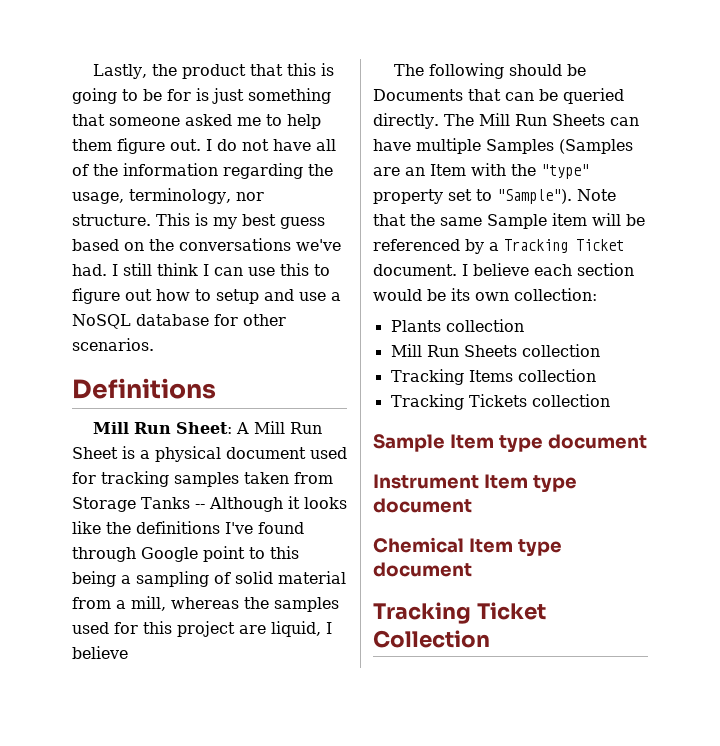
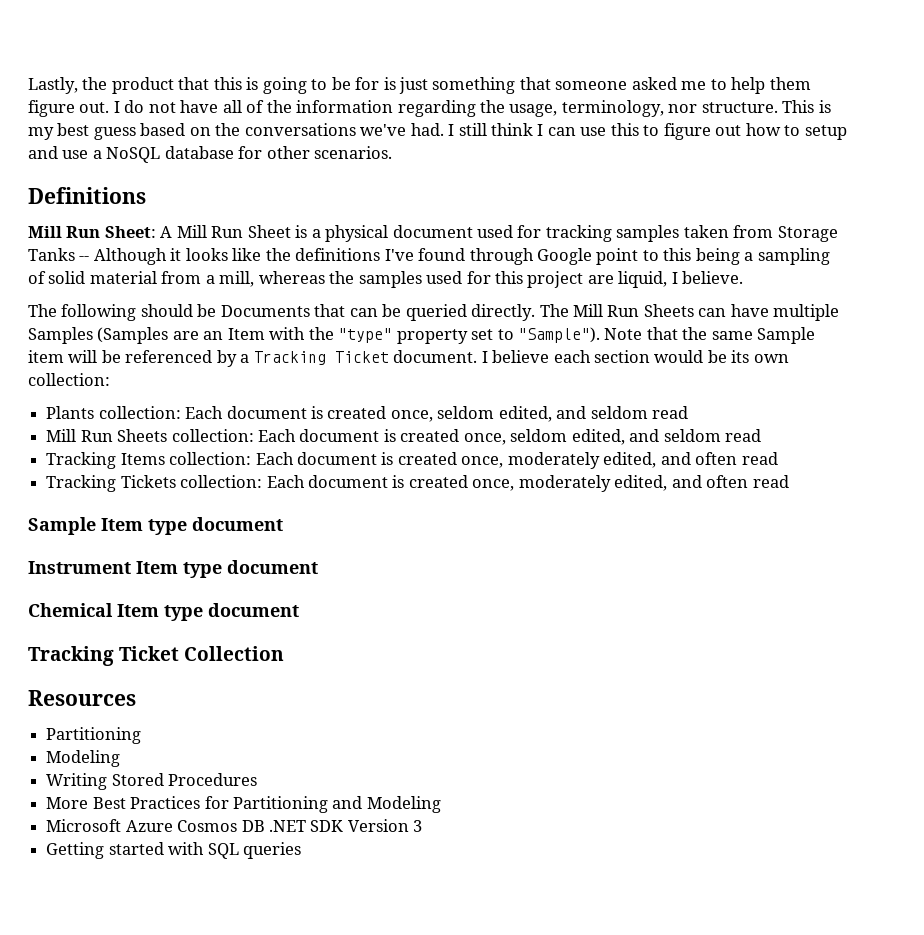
- Mill Run Sheet: A Mill Run Sheet is a physical document used for tracking samples taken from Storage Tanks -- Although it looks like the definitions I've found through Google point to this being a sampling of solid material from a mill, whereas the samples used for this project are liquid, I believe
+ Mill Run Sheet: A Mill Run Sheet is a physical document used for tracking samples taken from Storage Tanks -- Although it looks like the definitions I've found through Google point to this being a sampling of solid material from a mill, whereas the samples used for this project are liquid, I believe.
- Plants collection
- Mill Run Sheets collection
- Tracking Items collection
- Tracking Tickets collection
+ Plants collection: Each document is created once, seldom edited, and seldom read
+ Mill Run Sheets collection: Each document is created once, seldom edited, and seldom read
+ Tracking Items collection: Each document is created once, moderately edited, and often read
+ Tracking Tickets collection: Each document is created once, moderately edited, and often read
+ Resources
+ Partitioning
+ Modeling
+ Writing Stored Procedures
+ More Best Practices for Partitioning and Modeling
+ Microsoft Azure Cosmos DB .NET SDK Version 3
+ Getting started with SQL queries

───

Work to complete:
All of the material above needs to be restated exactly, with no pictures.

Written solution:
- Mill Run Sheet: A Mill Run Sheet is a physical document used for tracking samples taken from Storage Tanks -- Although it looks like the definitions I've found through Google point to this being a sampling of solid material from a mill, whereas the samples used for this project are liquid, I believe
+ Mill Run Sheet: A Mill Run Sheet is a physical document used for tracking samples taken from Storage Tanks -- Although it looks like the definitions I've found through Google point to this being a sampling of solid material from a mill, whereas the samples used for this project are liquid, I believe.
- Plants collection
- Mill Run Sheets collection
- Tracking Items collection
- Tracking Tickets collection
+ Plants collection: Each document is created once, seldom edited, and seldom read
+ Mill Run Sheets collection: Each document is created once, seldom edited, and seldom read
+ Tracking Items collection: Each document is created once, moderately edited, and often read
+ Tracking Tickets collection: Each document is created once, moderately edited, and often read
+ Resources
+ Partitioning
+ Modeling
+ Writing Stored Procedures
+ More Best Practices for Partitioning and Modeling
+ Microsoft Azure Cosmos DB .NET SDK Version 3
+ Getting started with SQL queries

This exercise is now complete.